§ **TASK OBJECTIVE**
Your job is to set down the stretch of entries that opens with the line containing "-> <tr> <td><span>D1</span></td>" and closes with the line containing "font-size: 14px ->". Keep both end lines, copy each exactly, and add nothing.

§ **EXCERPTED DATA**
------------------------------------------------

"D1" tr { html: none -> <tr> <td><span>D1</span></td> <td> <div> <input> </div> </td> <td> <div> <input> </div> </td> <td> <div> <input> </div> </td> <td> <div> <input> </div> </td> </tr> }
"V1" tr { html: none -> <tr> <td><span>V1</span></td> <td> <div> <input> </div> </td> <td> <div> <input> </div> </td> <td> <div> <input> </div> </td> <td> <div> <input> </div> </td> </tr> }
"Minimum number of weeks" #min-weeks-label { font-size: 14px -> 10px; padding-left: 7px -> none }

------------------------------------------------

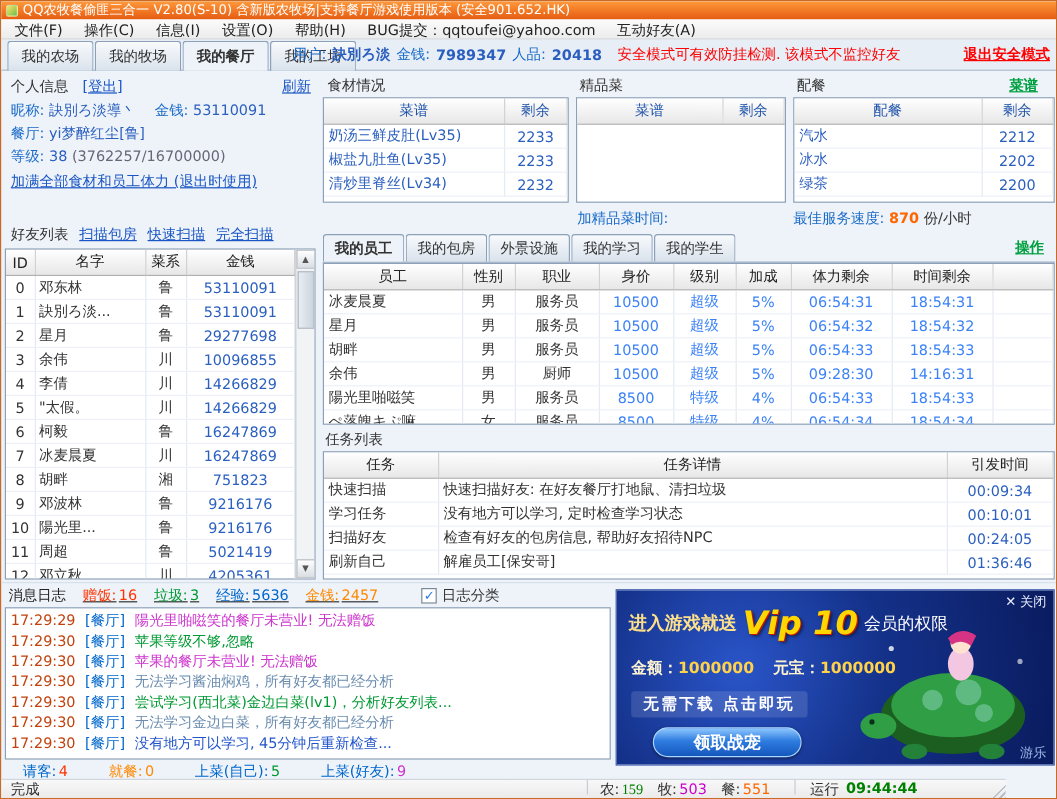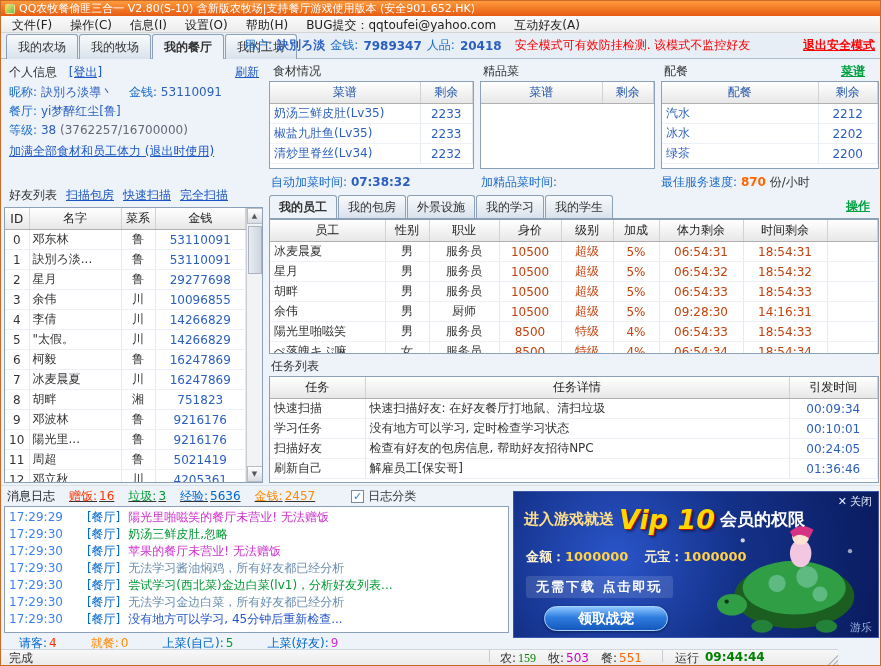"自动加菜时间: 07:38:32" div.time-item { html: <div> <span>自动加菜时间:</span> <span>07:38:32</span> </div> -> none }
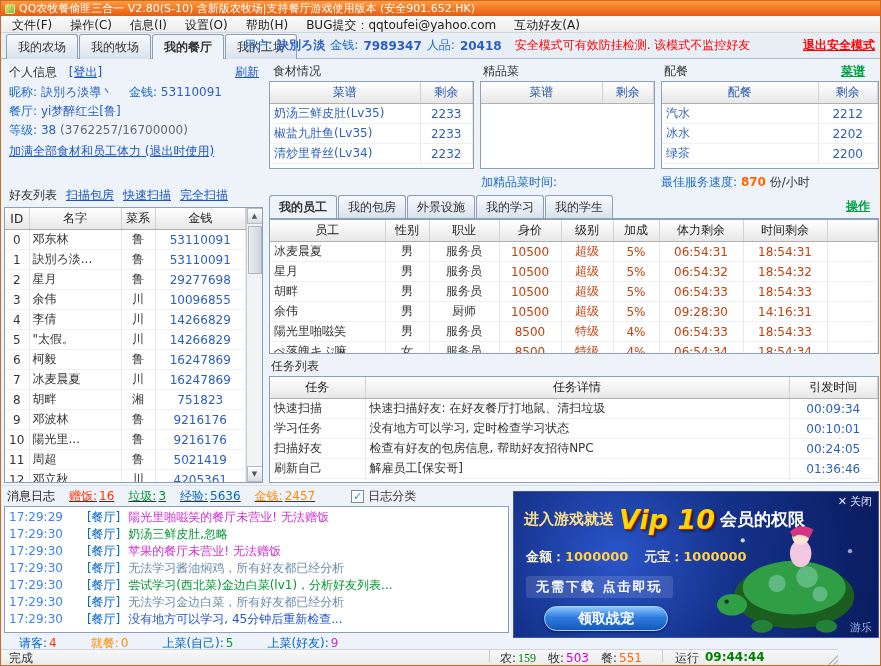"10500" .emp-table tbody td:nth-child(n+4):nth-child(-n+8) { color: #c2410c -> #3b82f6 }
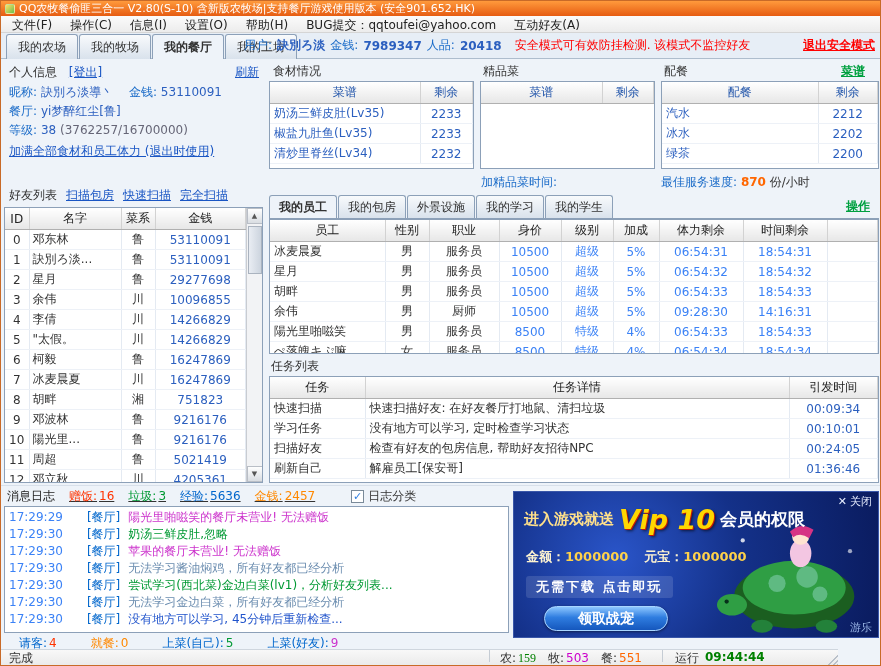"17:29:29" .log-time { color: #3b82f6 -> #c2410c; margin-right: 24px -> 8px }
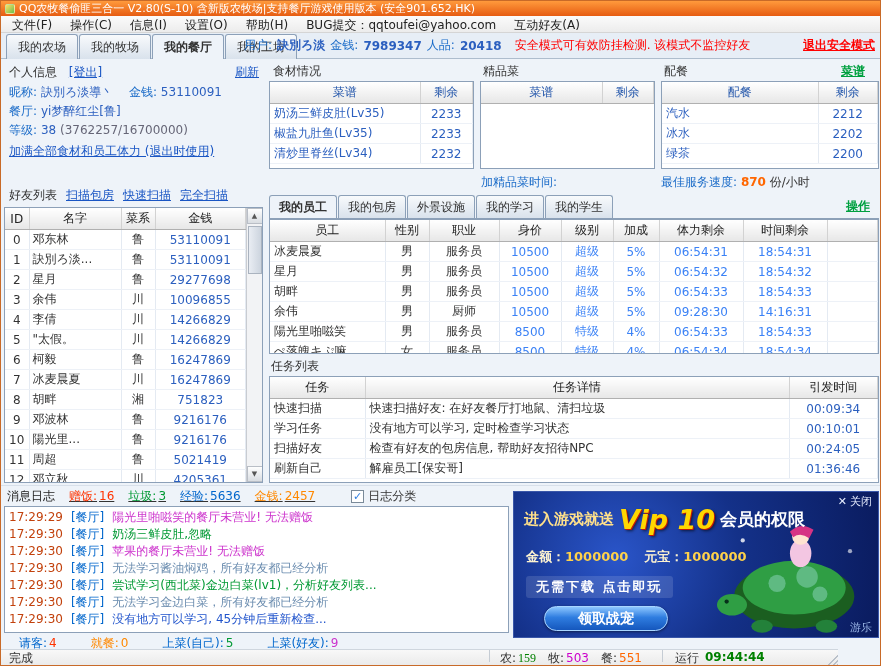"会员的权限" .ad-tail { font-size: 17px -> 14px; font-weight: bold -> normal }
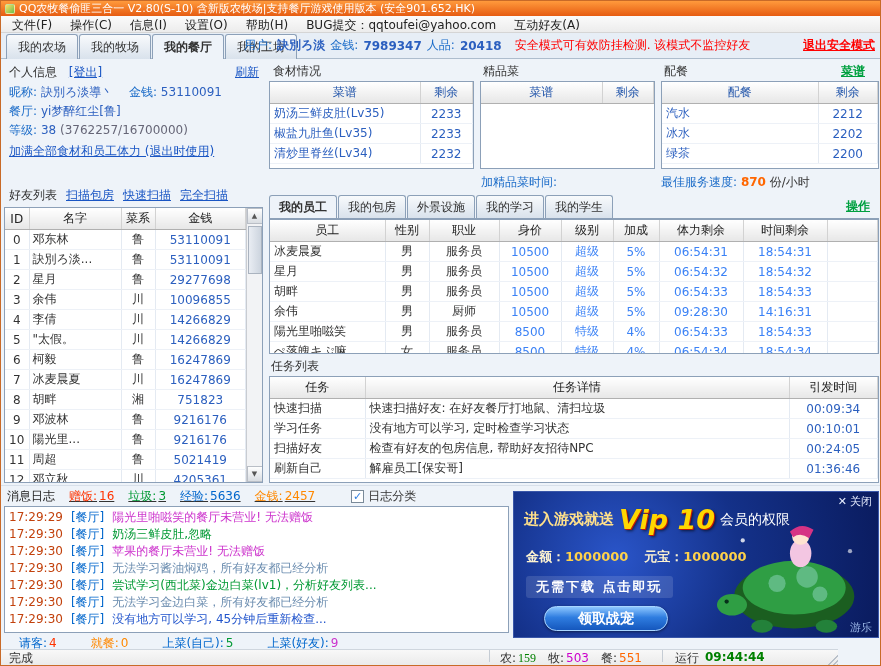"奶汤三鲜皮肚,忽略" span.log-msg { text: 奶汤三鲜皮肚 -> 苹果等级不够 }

------------------------------------------------

§ **RESPONSE FOR THIS EXERCISE**
"D1" tr { html: none -> <tr> <td><span>D1</span></td> <td> <div> <input> </div> </td> <td> <div> <input> </div> </td> <td> <div> <input> </div> </td> <td> <div> <input> </div> </td> </tr> }
"V1" tr { html: none -> <tr> <td><span>V1</span></td> <td> <div> <input> </div> </td> <td> <div> <input> </div> </td> <td> <div> <input> </div> </td> <td> <div> <input> </div> </td> </tr> }
"Minimum number of weeks" #min-weeks-label { font-size: 14px -> 10px; padding-left: 7px -> none }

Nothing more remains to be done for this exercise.